Newsgroups: comp.std.internat
From: ojarnef@admin.kth.se (Olle Jarnefors)
Subject: The different space characters of ISO 10646/Unicode
Organization: Royal Institute of Technology, Stockholm (Kungl Tekniska Hogskolan)
Date: 08 Mar 1995 19:31:23 MET
Clive D.W. Feather <clive@sco.com> wrote (Fri, 3 Mar 1995 03:52:33 GMT) in article <D4uIrn.M6q@scone.london.sco.com>:

> Well, many years ago I used to work with real lead type (letterpress
> type). With this, an em space was a square bit of type. An en space is
> half a square - it's the normal interword spacing.

> Em quad and en quad should be a filled-in square and half-square, not a
> space, if I recall correctly.

That's interesting. ISO 10646 in no way indicates that 2000 EN QUAD and 2001 EM QUAD should be filled characters. They are displayed in exactly the same way in code table 35 as all the spacing characters.

The Unicode book explicitly says that these characters are spaces:

"_Typographical Space Characters_. Spaces all have the semantics of being word-break characters. Other than that, the main difference is in the width of the characters. U+2000 -> U+2006 are standard quad widths used in typography. The figure space is provided for use in some languages as a thousands separator. [This implies that it should be narrower than a digit. A quarter of an em space is preferred in Swedish typography, I've been told. /OJ] The punctuation space is a space defined to be the same width as the period. The thin space and the hair space are successively smaller-width spaces used for narrow word gaps and for justification of type. All the fixed-width space characters are derived from conventional (hot lead) typography. Their functions are mostly replaced by algorithmic kerning and justification in computerized typography."

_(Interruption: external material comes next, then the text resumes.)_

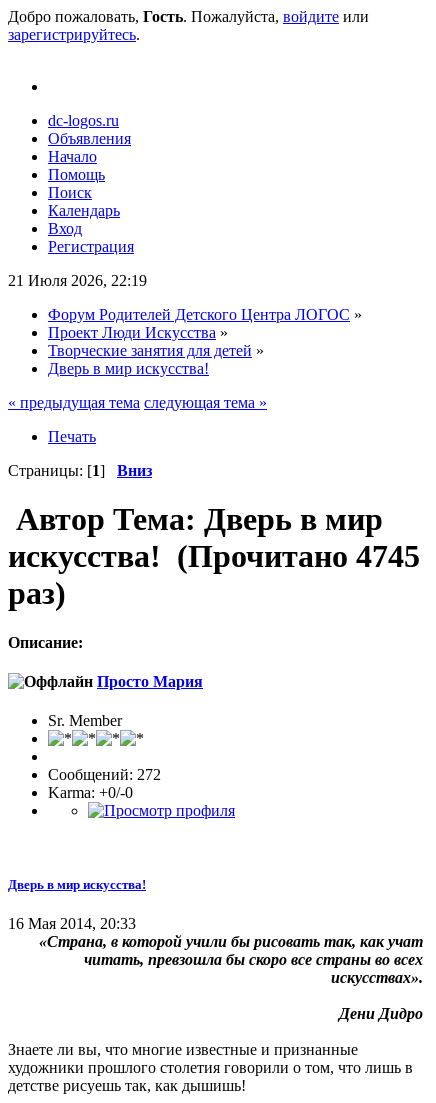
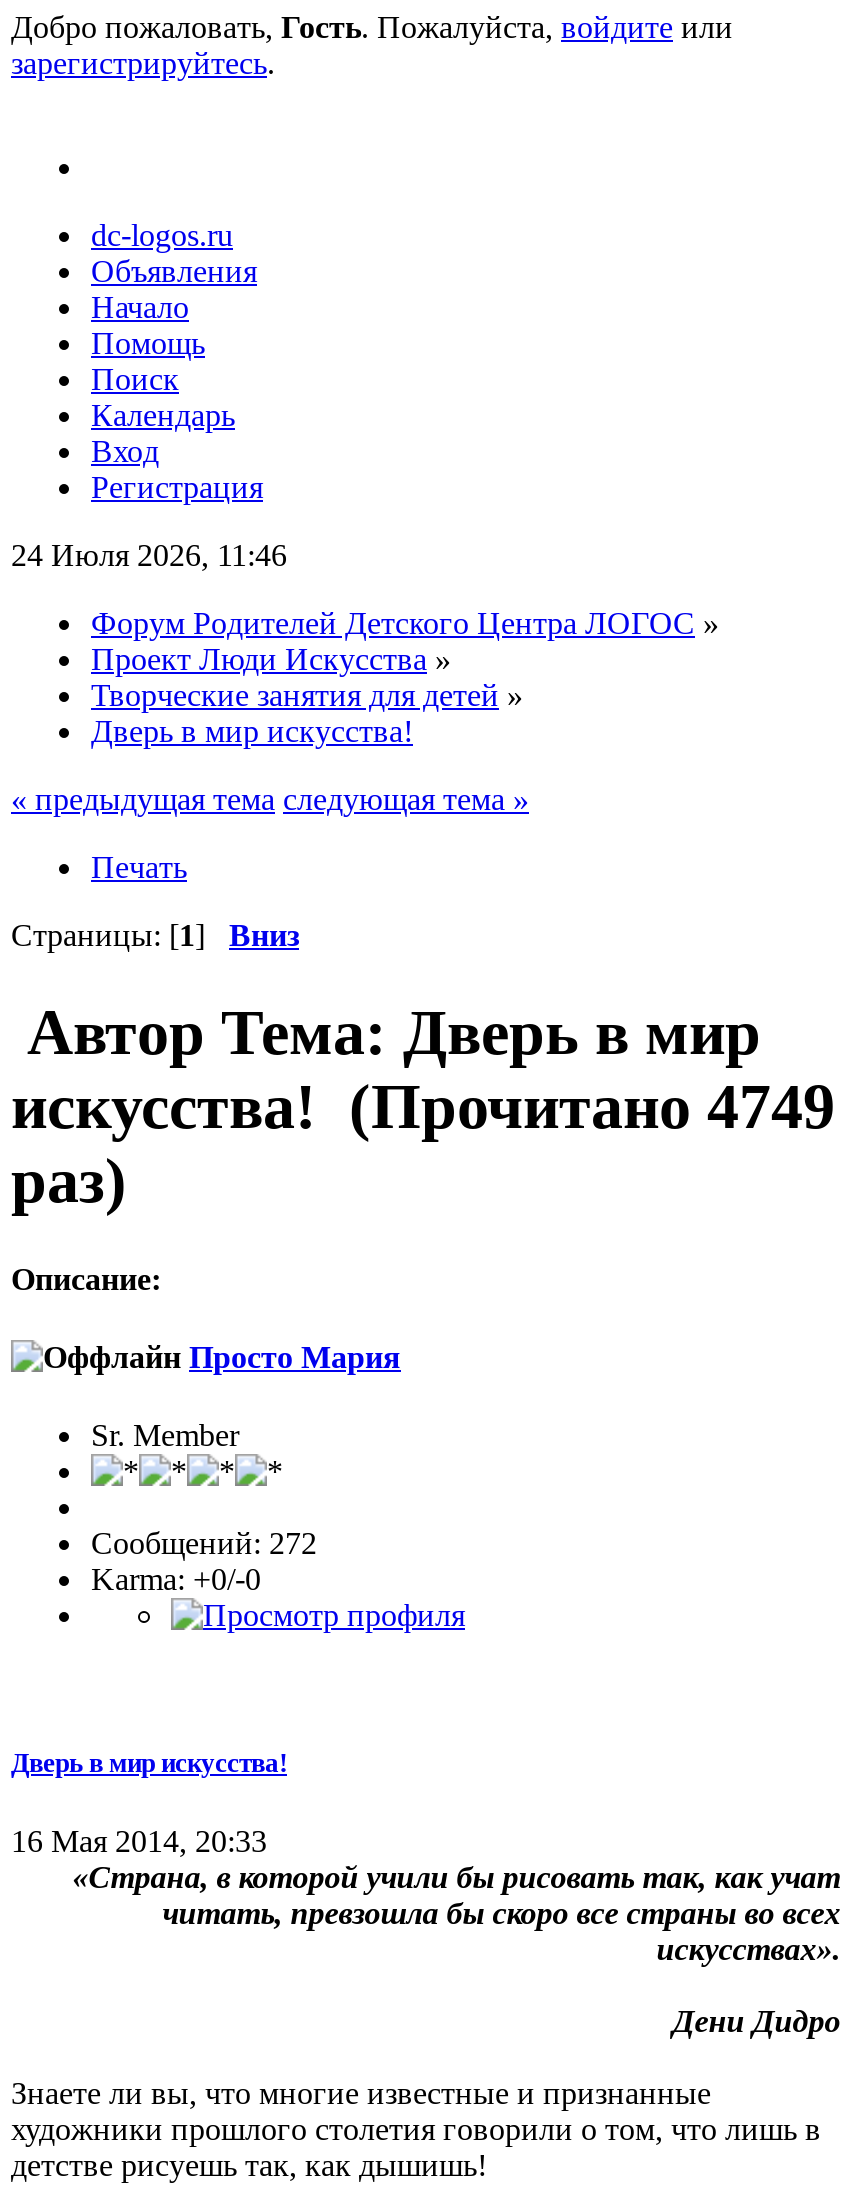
- 21 Июля 2026, 22:19
+ 24 Июля 2026, 11:46

- искусства! (Прочитано 4745
+ искусства! (Прочитано 4749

The TeX system for computerized typography seems to have these kinds of spaces (from my cursory reading of the TeX Book):

\qquad         double quad
\quad          quad
\enskip        half a quad
\enspace       half a quad, non-breaking
\;             thick space, 5/18 of a quad, in mathematical formulas
\>             medium space, 2/9 of a quad, in mathematical formulas
\thinspace     1/6 of a quad, non-breaking
\,             thin space, 1/6 of a quad, in mathematical formulas
This corresponds pretty well to the 10646/Unicode spaces:
2000 EN QUAD
2001 EM QUAD
2002 EN SPACE              \enskip  \enspace
2003 EM SPACE              \quad
2004 THREE-PER-EM SPACE    approximately \;
2005 FOUR-PER-EM SPACE     approximately \>
2006 SIX-PER-EM SPACE      \thinspace  \,
2007 FIGURE SPACE
2008 PUNCTUATION SPACE
2009 THIN SPACE
2010 HAIR SPACE
It suggests, however, another possible distinction between EM QUAD and EN QUAD on the one hand, and EM SPACE and EN SPACE on the other hand. Maybe the former are "breaking" spaces, and the latter non-breaking spaces? (All narrower spaces would also be non-breaking.)

--
Olle Jarnefors, Royal Institute of Technology, Stockholm <ojarnef@admin.kth.se>